The cases of Guido vs. Castelo, G.R. No. L-1613, May 24, 1948 and Cotaoco vs. Dinglasan, G.R. No. L-2004, May 24, 1949, cited by the petitioners have no analogy to the cases at hand. Among the important differences between the Guido and Cotaoco cases on the one hand and the cases at bar on the other are (1) that in each of the decisions relied upon, the motion by the defendant for an opportunity to adduce evidence was made before decision was rendered, and (2) that there was no intention on the part of the defendant to waive his right to call witnesses. It should be noted moreover that in the cited cases the motion was granted; and there was no insinuation in this Court’s decisions that if the lower court’s ruling had been adverse to the movant, this Court would have directed the trial court to proceed differently.
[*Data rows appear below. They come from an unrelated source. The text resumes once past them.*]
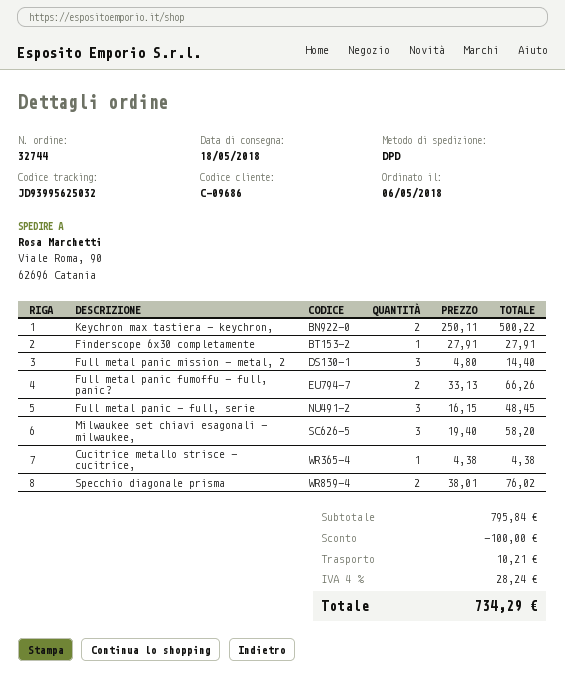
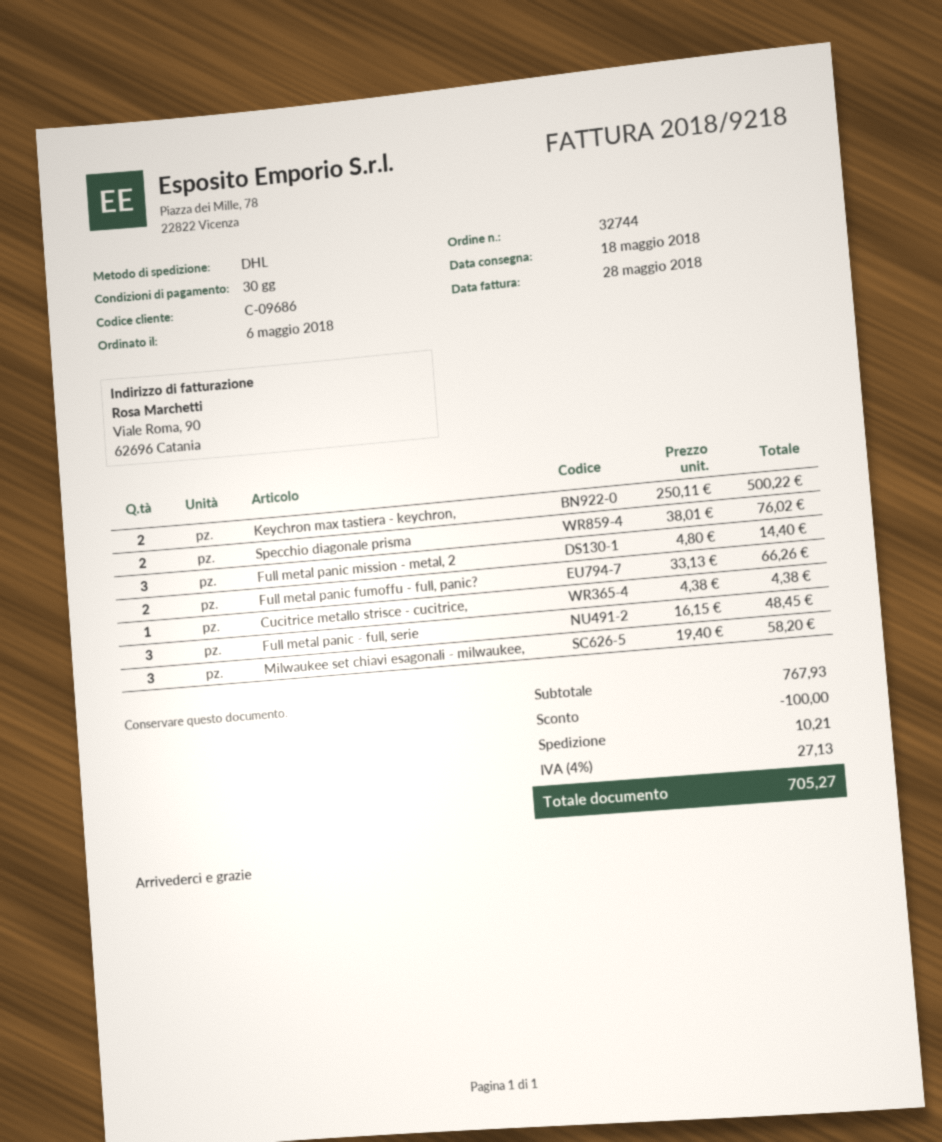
shipping method: DPD -> DHL
Finderscope 6x30 completamente: 1 x 27.91 = 27.91 -> none
subtotal: 795.84 -> 767.93
tax: 4% = 28.24 -> 4% = 27.13
total: 734.29 -> 705.27

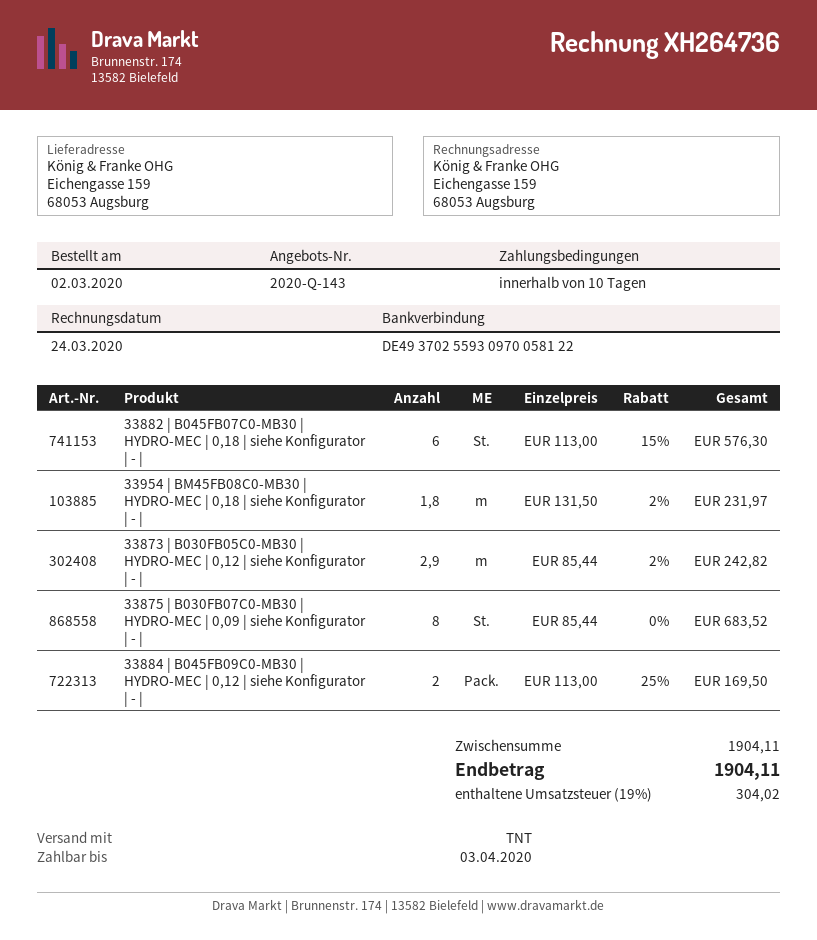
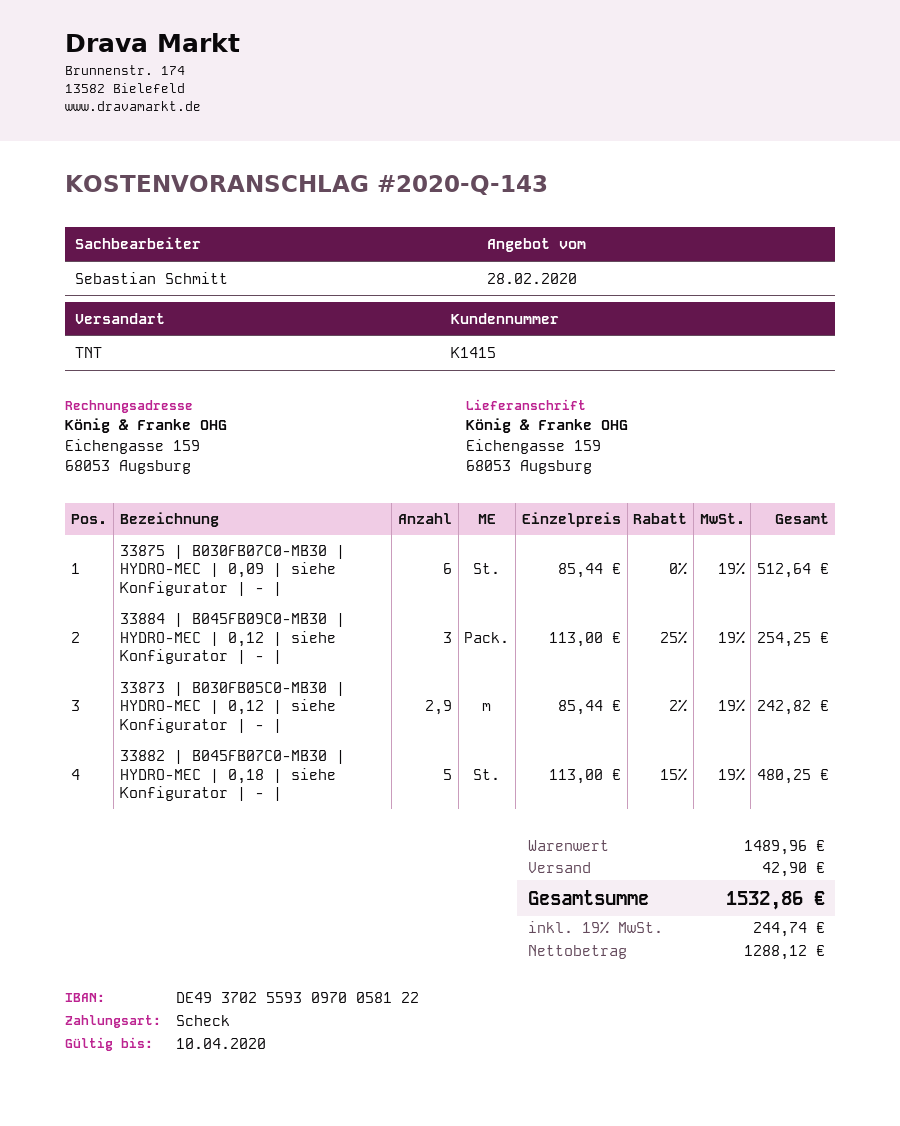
33882 | B045FB07C0-MB30 | HYDRO-MEC | 0,18 | siehe Konfigurator | - |: 6 x 113.00 - 15% = 576.30 -> 5 x 113.00 - 15% = 480.25
33954 | BM45FB08C0-MB30 | HYDRO-MEC | 0,18 | siehe Konfigurator | - |: 1.8 x 131.50 - 2% = 231.97 -> none
33875 | B030FB07C0-MB30 | HYDRO-MEC | 0,09 | siehe Konfigurator | - |: 8 x 85.44 = 683.52 -> 6 x 85.44 = 512.64
33884 | B045FB09C0-MB30 | HYDRO-MEC | 0,12 | siehe Konfigurator | - |: 2 x 113.00 - 25% = 169.50 -> 3 x 113.00 - 25% = 254.25
subtotal: 1904.11 -> 1489.96
shipping: none -> 42.90
tax: 19% = 304.02 -> 19% = 244.74
total: 1904.11 -> 1532.86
The parties having submitted the cases for decision, as has been stated, and decision having been entered, the defendants’ motion to be allowed to present evidence was in reality one for-new trial. Regarded as a motion for new trial, the motion did not contain enough showing to deserve favorable action. At the very least the matter was within the sound discretion of the court, and the discretion was, in our opinion, well exercised.
The petition is therefore denied and the writ of preliminary injunction heretofore issued ordered dissolved, with costs.
Paras, C.J., Feria, Pablo, Bengzon, Padilla, Montemayor, Reyes, Jugo, and Bautista Angelo, JJ., concur.